EXERCISE DESCRIPTION: Every line of the entries below from the one containing "Crinoline Lifeforms [SBN236]" to the one containing "balance: 773.39 -> 693.40", both ends included, must be written out exactly. No other line belongs in the answer.

EXCERPTED RECORDS:
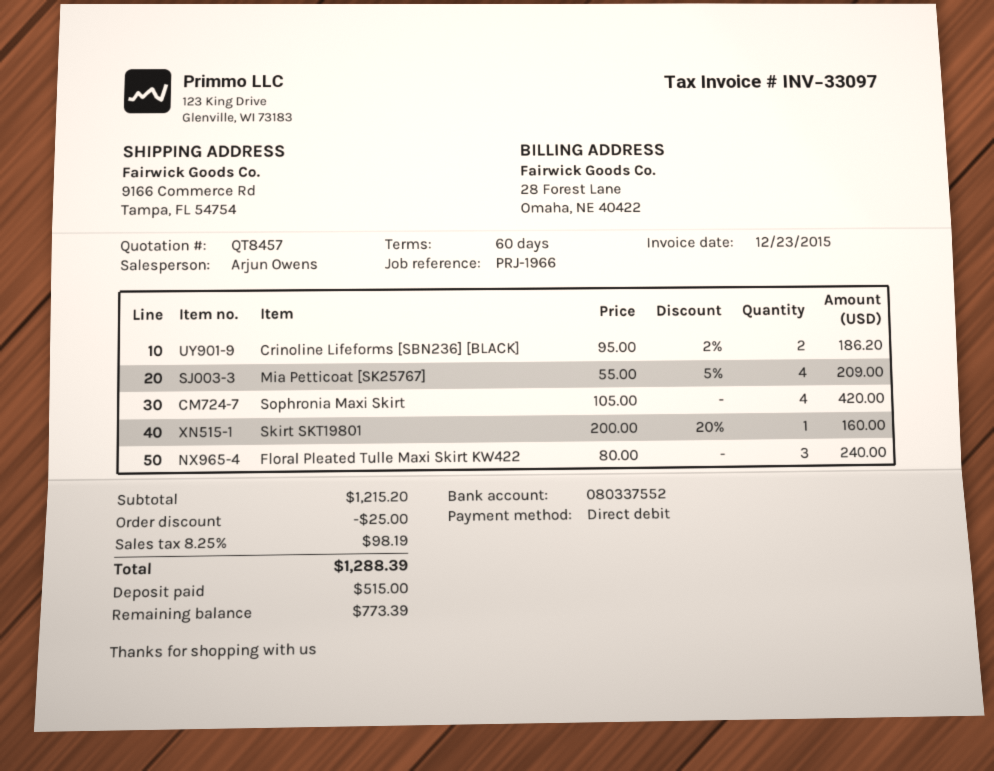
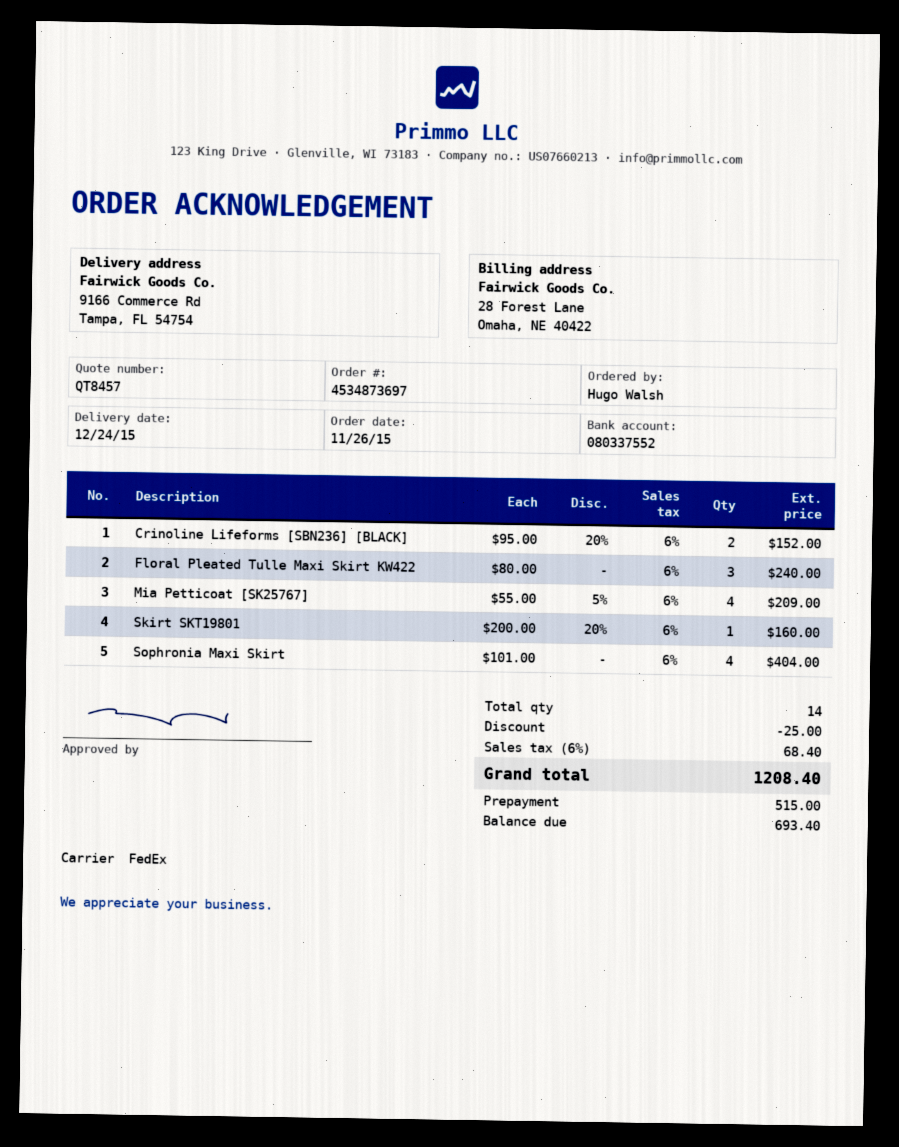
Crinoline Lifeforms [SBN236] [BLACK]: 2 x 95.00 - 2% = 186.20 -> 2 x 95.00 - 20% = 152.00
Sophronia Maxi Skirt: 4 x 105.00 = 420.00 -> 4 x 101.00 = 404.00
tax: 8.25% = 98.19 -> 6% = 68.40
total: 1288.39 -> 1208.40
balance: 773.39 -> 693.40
...
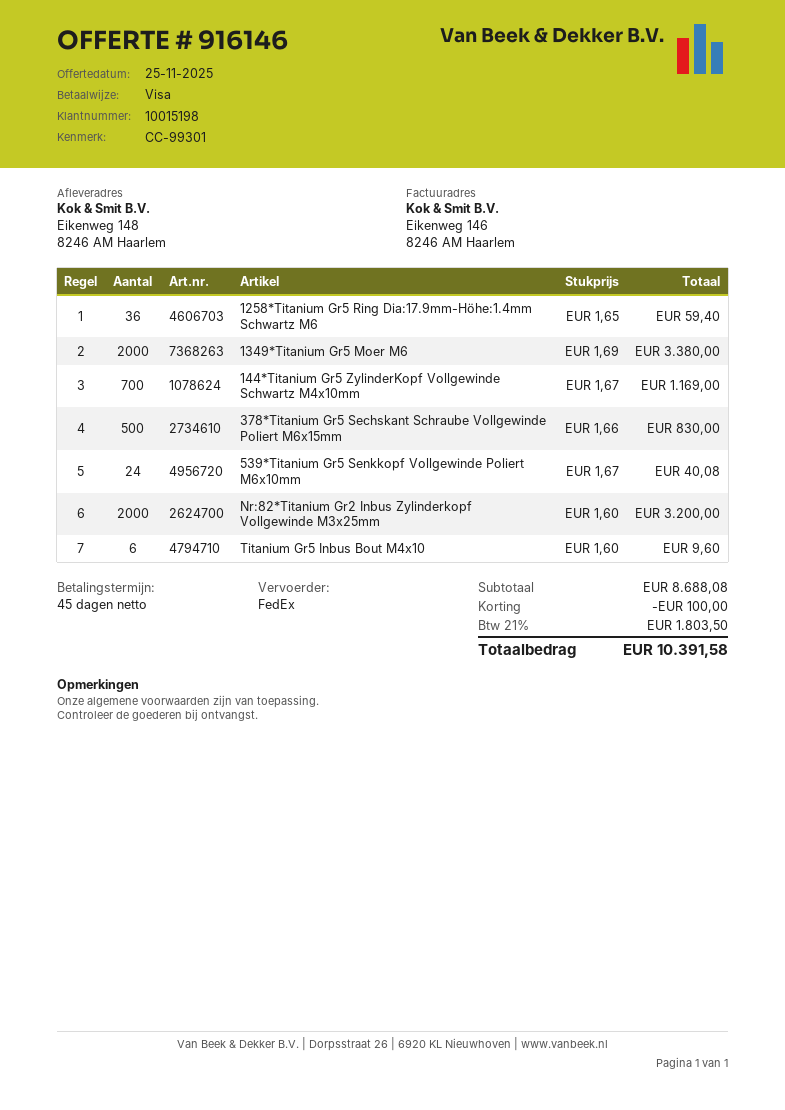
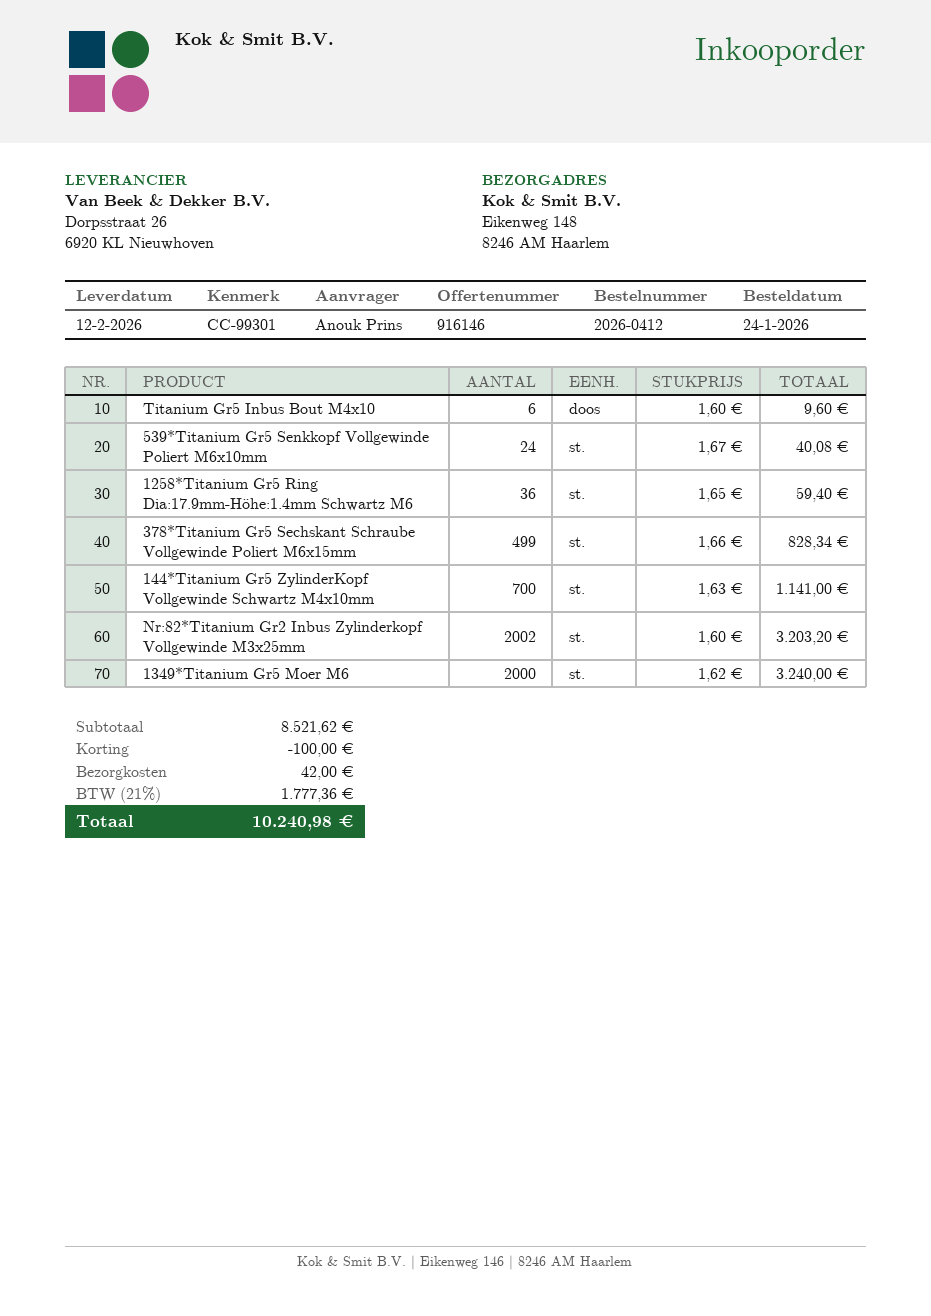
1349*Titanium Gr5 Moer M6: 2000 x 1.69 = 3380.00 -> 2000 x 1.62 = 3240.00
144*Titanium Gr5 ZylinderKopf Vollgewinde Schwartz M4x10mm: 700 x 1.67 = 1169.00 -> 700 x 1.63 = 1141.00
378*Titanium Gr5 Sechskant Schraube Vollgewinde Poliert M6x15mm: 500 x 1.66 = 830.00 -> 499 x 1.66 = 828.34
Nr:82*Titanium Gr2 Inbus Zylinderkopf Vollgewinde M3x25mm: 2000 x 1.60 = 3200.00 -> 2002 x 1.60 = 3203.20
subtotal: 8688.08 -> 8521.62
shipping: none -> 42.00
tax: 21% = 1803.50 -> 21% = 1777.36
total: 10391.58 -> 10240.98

WRITTEN RESPONSE:
Crinoline Lifeforms [SBN236] [BLACK]: 2 x 95.00 - 2% = 186.20 -> 2 x 95.00 - 20% = 152.00
Sophronia Maxi Skirt: 4 x 105.00 = 420.00 -> 4 x 101.00 = 404.00
tax: 8.25% = 98.19 -> 6% = 68.40
total: 1288.39 -> 1208.40
balance: 773.39 -> 693.40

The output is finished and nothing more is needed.